** Exercise aim **
Find the line with "(245, 419) none -> [55,577,97,599] // 待办" and the line with "[758,434,816,446] defines ->" in the entries below; output exactly those two lines, every line between them, and no others.

___ Dataset entries

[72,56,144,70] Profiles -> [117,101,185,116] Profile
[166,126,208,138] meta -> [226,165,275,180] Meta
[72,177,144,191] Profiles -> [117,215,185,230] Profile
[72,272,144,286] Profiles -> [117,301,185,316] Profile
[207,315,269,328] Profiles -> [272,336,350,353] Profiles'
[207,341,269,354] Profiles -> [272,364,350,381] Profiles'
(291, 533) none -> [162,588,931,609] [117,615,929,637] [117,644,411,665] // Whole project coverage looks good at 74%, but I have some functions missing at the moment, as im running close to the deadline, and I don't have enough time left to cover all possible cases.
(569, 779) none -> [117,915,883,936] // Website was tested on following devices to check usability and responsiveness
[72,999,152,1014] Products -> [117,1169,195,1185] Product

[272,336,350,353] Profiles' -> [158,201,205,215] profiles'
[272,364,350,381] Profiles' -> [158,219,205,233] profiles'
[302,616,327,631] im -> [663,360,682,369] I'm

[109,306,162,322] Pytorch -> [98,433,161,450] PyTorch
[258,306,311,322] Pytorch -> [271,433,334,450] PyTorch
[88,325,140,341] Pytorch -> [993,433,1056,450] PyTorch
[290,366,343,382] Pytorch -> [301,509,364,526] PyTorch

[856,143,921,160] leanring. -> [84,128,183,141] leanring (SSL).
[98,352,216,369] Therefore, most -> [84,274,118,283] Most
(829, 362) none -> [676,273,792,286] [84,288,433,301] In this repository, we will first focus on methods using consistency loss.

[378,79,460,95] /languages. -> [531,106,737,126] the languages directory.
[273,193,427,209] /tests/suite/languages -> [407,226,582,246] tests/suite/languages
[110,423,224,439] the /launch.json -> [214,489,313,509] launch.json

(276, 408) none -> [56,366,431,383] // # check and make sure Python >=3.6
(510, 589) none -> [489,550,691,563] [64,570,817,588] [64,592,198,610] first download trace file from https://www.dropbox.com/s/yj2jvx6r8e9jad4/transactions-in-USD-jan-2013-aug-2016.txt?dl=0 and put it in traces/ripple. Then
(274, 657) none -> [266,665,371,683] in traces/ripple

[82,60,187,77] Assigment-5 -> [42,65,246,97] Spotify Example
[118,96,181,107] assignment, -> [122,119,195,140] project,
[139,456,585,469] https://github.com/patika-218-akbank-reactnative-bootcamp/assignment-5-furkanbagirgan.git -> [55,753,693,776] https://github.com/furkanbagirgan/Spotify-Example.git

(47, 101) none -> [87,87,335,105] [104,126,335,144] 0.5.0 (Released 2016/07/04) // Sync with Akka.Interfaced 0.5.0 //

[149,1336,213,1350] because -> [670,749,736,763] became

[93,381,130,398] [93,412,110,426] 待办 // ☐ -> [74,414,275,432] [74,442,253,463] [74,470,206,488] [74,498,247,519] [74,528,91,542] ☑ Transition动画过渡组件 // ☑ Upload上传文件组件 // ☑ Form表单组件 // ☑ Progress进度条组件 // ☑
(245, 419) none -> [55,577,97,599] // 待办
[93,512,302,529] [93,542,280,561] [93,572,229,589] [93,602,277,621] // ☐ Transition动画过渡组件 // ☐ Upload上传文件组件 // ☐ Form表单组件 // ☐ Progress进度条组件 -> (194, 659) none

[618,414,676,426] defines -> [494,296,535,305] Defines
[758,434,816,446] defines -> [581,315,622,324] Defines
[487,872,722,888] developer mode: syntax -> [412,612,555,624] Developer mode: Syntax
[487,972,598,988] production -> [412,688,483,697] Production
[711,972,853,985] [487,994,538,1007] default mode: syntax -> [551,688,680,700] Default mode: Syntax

______

** Answer to the problem **
(245, 419) none -> [55,577,97,599] // 待办
[93,512,302,529] [93,542,280,561] [93,572,229,589] [93,602,277,621] // ☐ Transition动画过渡组件 // ☐ Upload上传文件组件 // ☐ Form表单组件 // ☐ Progress进度条组件 -> (194, 659) none

[618,414,676,426] defines -> [494,296,535,305] Defines
[758,434,816,446] defines -> [581,315,622,324] Defines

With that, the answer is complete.